Mathematical Modeling of Blood Flow
Dr. Cathy Fromen and Margaret Fish

One of the most important parameters in the design of vascular targeted carriers (VTCs) is the implementation of appropriate targeting ligands.  Using multiple leukocyte adhesion molecules (LAMs) on the surface of the particle to target inflamed endothelium can improve disease specificity and adhesion efficacy.  Margaret and Cathy have designed a range of particles with varied amounts of two LAMs, sLeA and anti-ICAM, and have studied the adhesion of these particles in human blood flows in vitro and in a model of inflamed mesentery in vivo. Their work has demonstrated that optimal particle ligand confirmations depend on the exact surface expression of the endothelium.

 

Diagram of five particle conditions.

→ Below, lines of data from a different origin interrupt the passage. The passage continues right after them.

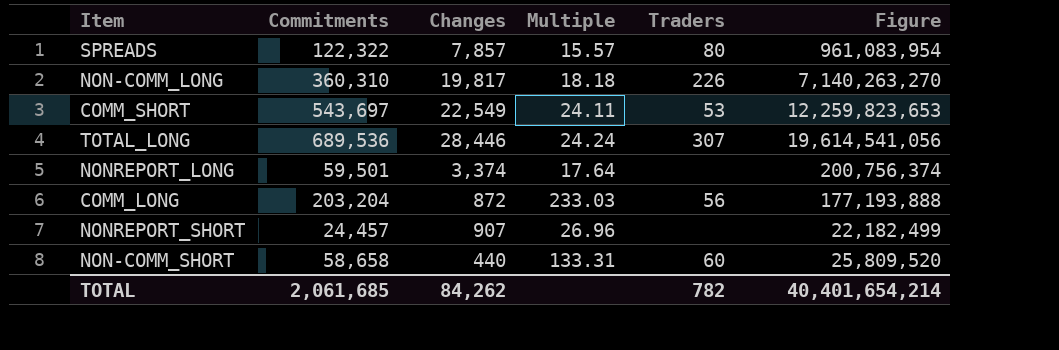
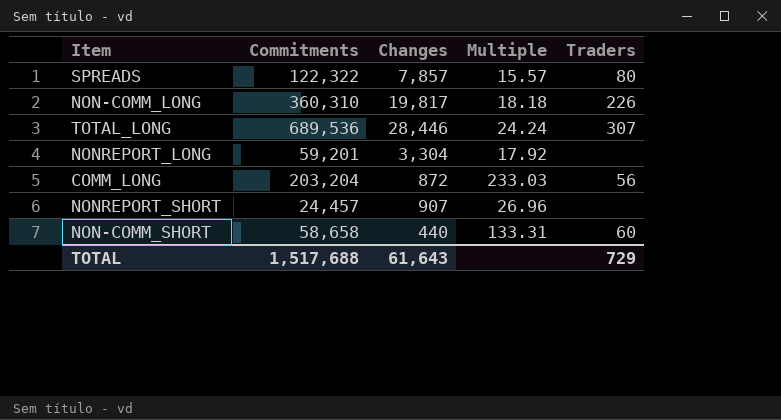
column Figure | formula: [Commitments] * [Changes] -> none
row COMM_SHORT: 543,697 | 22,549 | 24.11 | 53 | 12,259,823,653 -> none
NONREPORT_LONG | Commitments: 59,501 -> 59,201
NONREPORT_LONG | Changes: 3,374 -> 3,304
NONREPORT_LONG | Multiple: 17.64 -> 17.92
TOTAL | Commitments: 2,061,685 -> 1,517,688
TOTAL | Changes: 84,262 -> 61,643
TOTAL | Traders: 782 -> 729

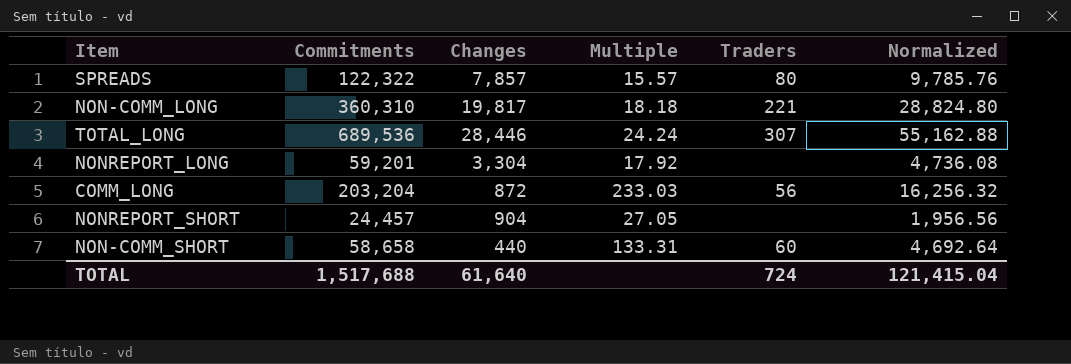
column Normalized | formula: none -> [Commitments] * 0.08
NON-COMM_LONG | Traders: 226 -> 221
NONREPORT_SHORT | Changes: 907 -> 904
NONREPORT_SHORT | Multiple: 26.96 -> 27.05
TOTAL | Changes: 61,643 -> 61,640
TOTAL | Traders: 729 -> 724

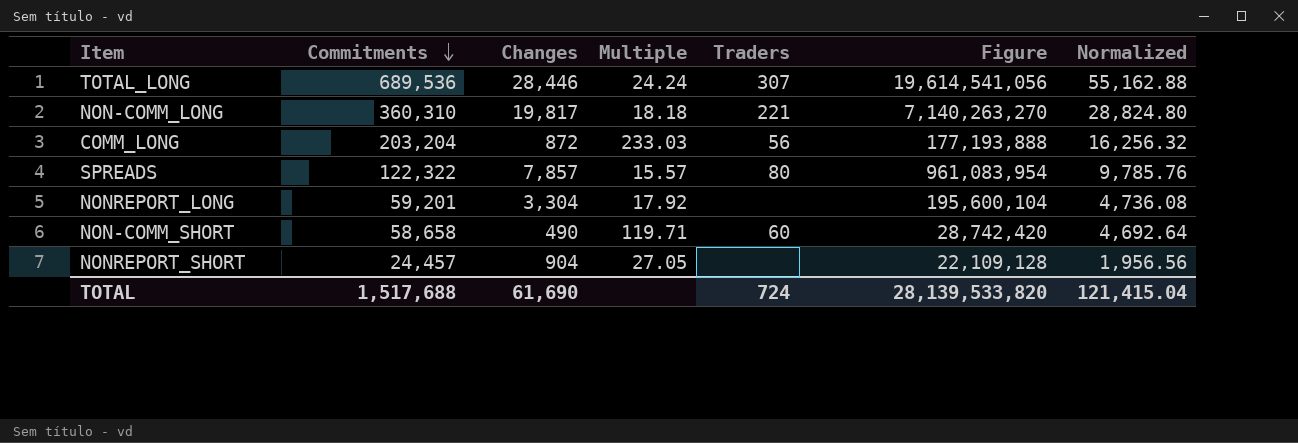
row order: none -> Commitments descending
column Figure | formula: none -> [Commitments] * [Changes]
NON-COMM_SHORT | Changes: 440 -> 490
NON-COMM_SHORT | Multiple: 133.31 -> 119.71
TOTAL | Changes: 61,640 -> 61,690

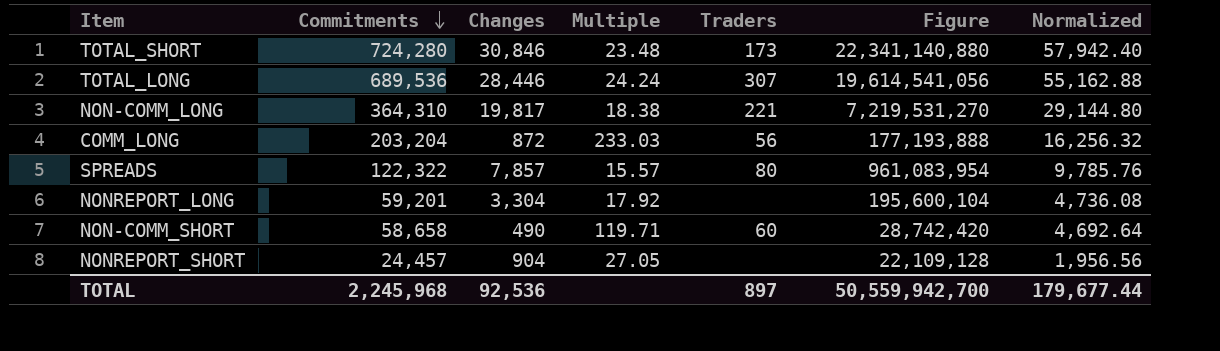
row TOTAL_SHORT: none -> 724,280 | 30,846 | 23.48 | 173 | 22,341,140,880 | 57,942.40
NON-COMM_LONG | Commitments: 360,310 -> 364,310
NON-COMM_LONG | Multiple: 18.18 -> 18.38
NON-COMM_LONG | Figure: 7,140,263,270 -> 7,219,531,270
NON-COMM_LONG | Normalized: 28,824.80 -> 29,144.80
TOTAL | Commitments: 1,517,688 -> 2,245,968
TOTAL | Changes: 61,690 -> 92,536
TOTAL | Traders: 724 -> 897
TOTAL | Figure: 28,139,533,820 -> 50,559,942,700
TOTAL | Normalized: 121,415.04 -> 179,677.44

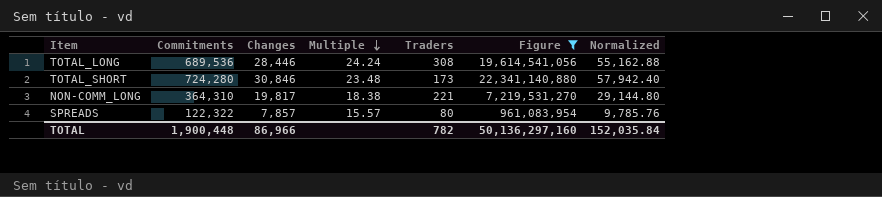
filter: none -> Figure >= 961,083,954
row order: Commitments descending -> Multiple descending
TOTAL_LONG | Traders: 307 -> 308
TOTAL | Commitments: 2,245,968 -> 1,900,448
TOTAL | Changes: 92,536 -> 86,966
TOTAL | Traders: 897 -> 782
TOTAL | Figure: 50,559,942,700 -> 50,136,297,160
TOTAL | Normalized: 179,677.44 -> 152,035.84

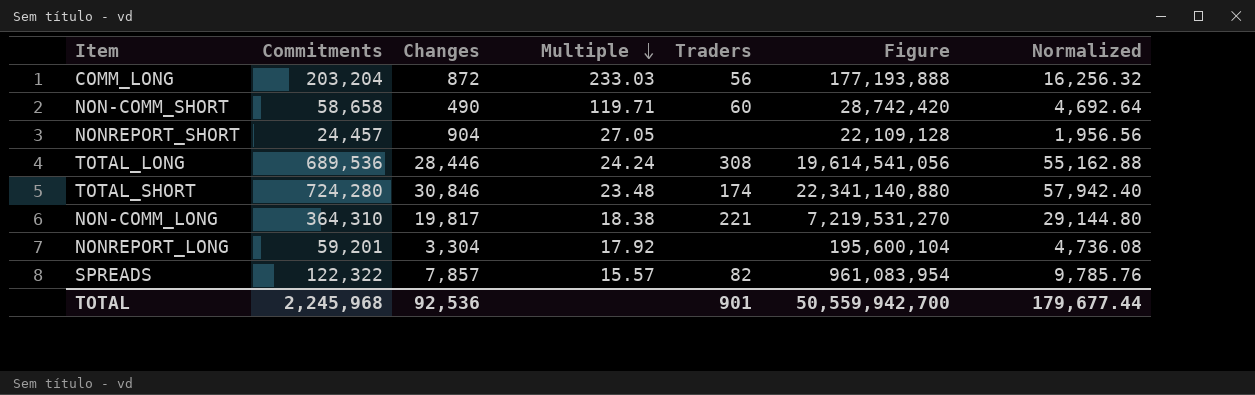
filter: Figure >= 961,083,954 -> none
TOTAL_SHORT | Traders: 173 -> 174
SPREADS | Traders: 80 -> 82
TOTAL | Commitments: 1,900,448 -> 2,245,968
TOTAL | Changes: 86,966 -> 92,536
TOTAL | Traders: 782 -> 901
TOTAL | Figure: 50,136,297,160 -> 50,559,942,700
TOTAL | Normalized: 152,035.84 -> 179,677.44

Particles designed with varied amounts of sLeA and aICAM ligand density at a constant total site density of 10,000 sites/µm2. Particle B represents 100% sLeA, particle I represents 75/25% sLeA/aICAM, particle F represents 50/50% sLeA/aICAM, particle J represents 25/75% sLeA/aICAM, and particle G represents 100% aICAM.

Representative adhesion of 500nm fluorescent polystyrene particles to a locally inflamed mesenteric vein following IV administration.

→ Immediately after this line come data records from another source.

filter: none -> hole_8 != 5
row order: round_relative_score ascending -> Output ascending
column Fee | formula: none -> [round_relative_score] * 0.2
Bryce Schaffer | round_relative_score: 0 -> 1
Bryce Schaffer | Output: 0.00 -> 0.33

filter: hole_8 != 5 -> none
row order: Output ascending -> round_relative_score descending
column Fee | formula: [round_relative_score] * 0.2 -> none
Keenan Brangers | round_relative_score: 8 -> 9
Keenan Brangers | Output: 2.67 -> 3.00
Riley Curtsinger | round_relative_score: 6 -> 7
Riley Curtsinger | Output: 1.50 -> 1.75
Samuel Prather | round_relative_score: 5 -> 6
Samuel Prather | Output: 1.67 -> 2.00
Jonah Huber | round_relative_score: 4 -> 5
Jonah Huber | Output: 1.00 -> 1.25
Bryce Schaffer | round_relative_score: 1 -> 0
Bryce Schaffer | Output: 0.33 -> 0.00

Fabrication of non-spherical biodegradable drug carriers
Hanieh Safari

In vitro and in vivo studies have demonstrated that shifting towards non-spherical elongated particles will increase their vascular targeting efficiency.  These particles benefit from increased circulation time, lower phagocytic uptake and increased binding towards the vascular wall. The current developed methods for fabricating non-spherical particles require complicated and expensive set up and are hard to scale up. Our lab has recently developed a simple method for fabricating non-spherical by stretching emulsion droplets with shear. Hanieh has been working on modification and optimization of this technique to fabricate elongated biodegradable particles in a range of sizes interesting for in vitro and in vivo targeting applications and studying the effect of shape on targeting efficiency of biodegradable drug carriers.


Investigating the role of rigidity in cellular dynamics
Mario Gutierrez and Margaret Fish

This work evaluates the impact of RBC geometry, rigidity, and RBC concentration on margination, i.e. localization to the vascular wall, of cells and particles in blood flow. The findings gained from investigating cellular and particle dynamics in blood flow will lead to profound advances in the understanding of physiology of many diseases, specifically sickle cell disease (SCD), polycythemia vera (PV), and for the development of sophisticated vascular-targeted drug carriers (VTCs) for applications in many human diseases.


Cellular Adhesion Molecule Expression
Alison Banka

The expression of cellular adhesion molecules (CAMs) by inflamed endothelial cells, an essential component of the body's inflammatory cascade, changes based on variables such as time and mechanical cues. Alison studies how together these different variables affect CAM expression in order to develop a more comprehensive in vitro model for certain inflammatory cardiovascular diseases.